### WHAT TO PRODUCE:
Whenever the string "Jogador" appears in a line of the listing below, that line counts. Say how many lines count, and give nothing else.

### DATA SUPPLIED:
□ □ □ □ □ □ □

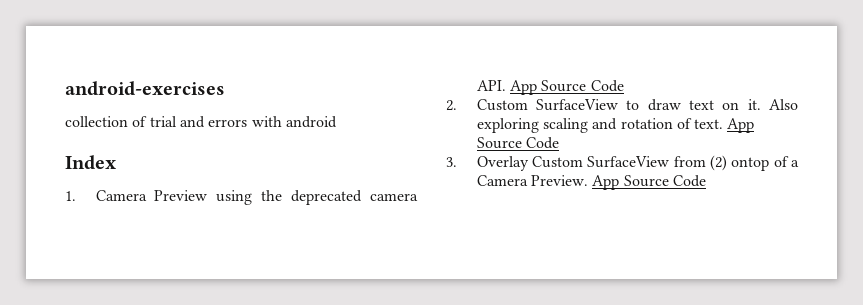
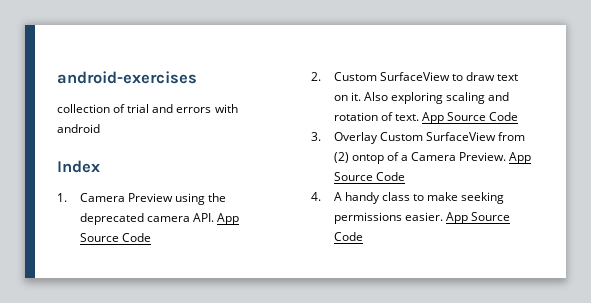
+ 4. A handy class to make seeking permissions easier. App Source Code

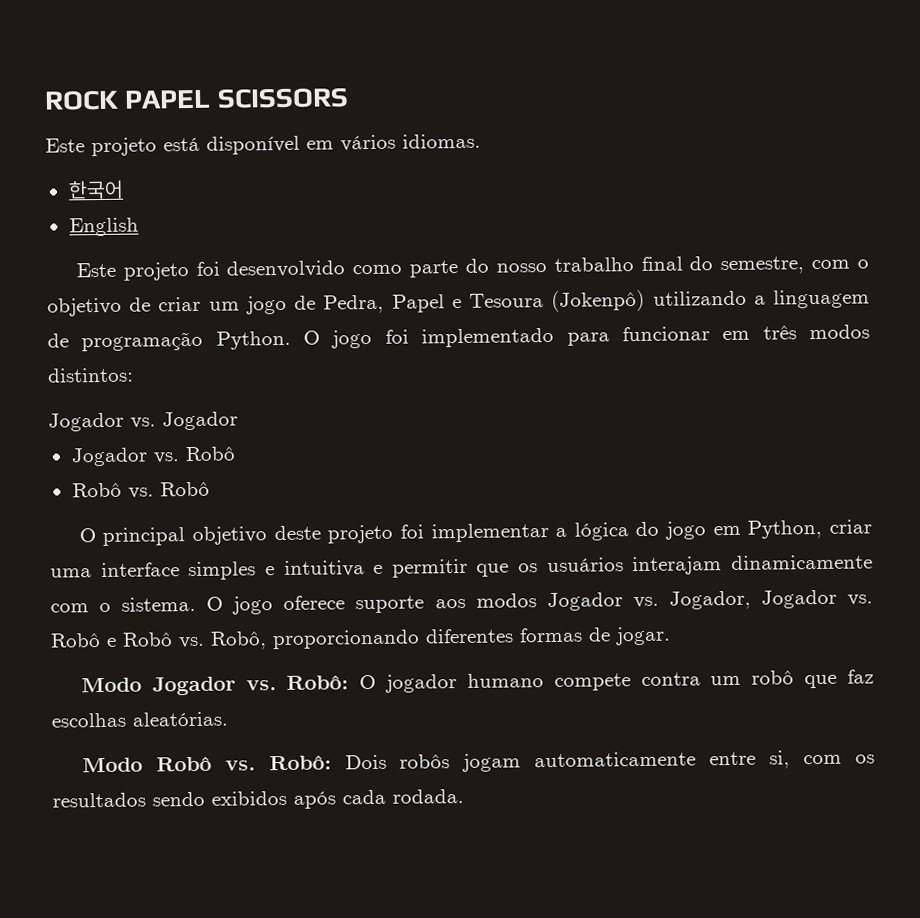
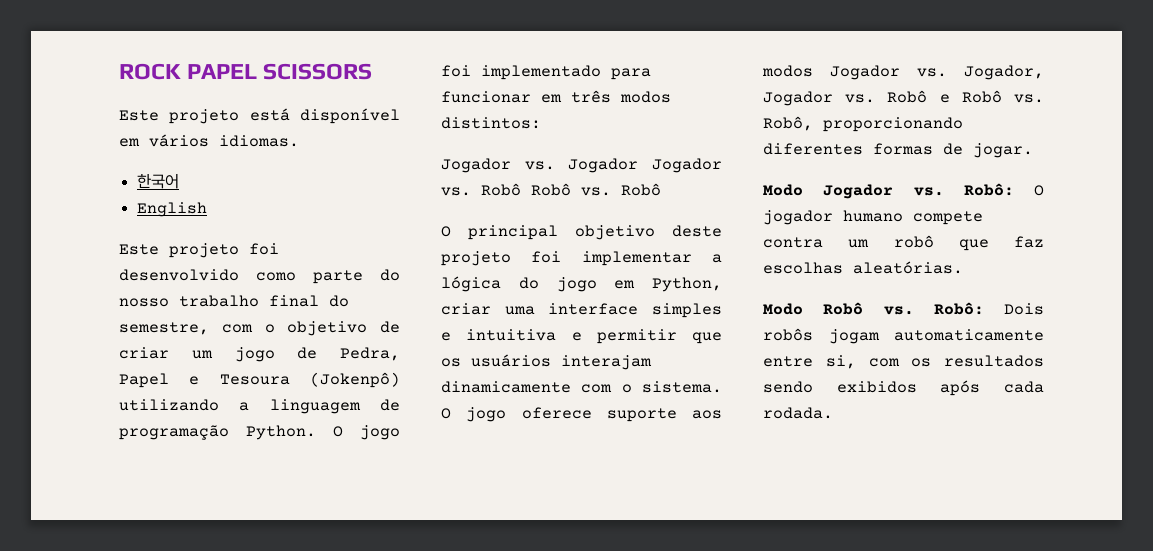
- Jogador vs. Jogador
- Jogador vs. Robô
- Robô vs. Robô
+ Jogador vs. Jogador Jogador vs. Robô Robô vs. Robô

□ □ □ □ □ □ □

### PROBLEM SOLUTION:
3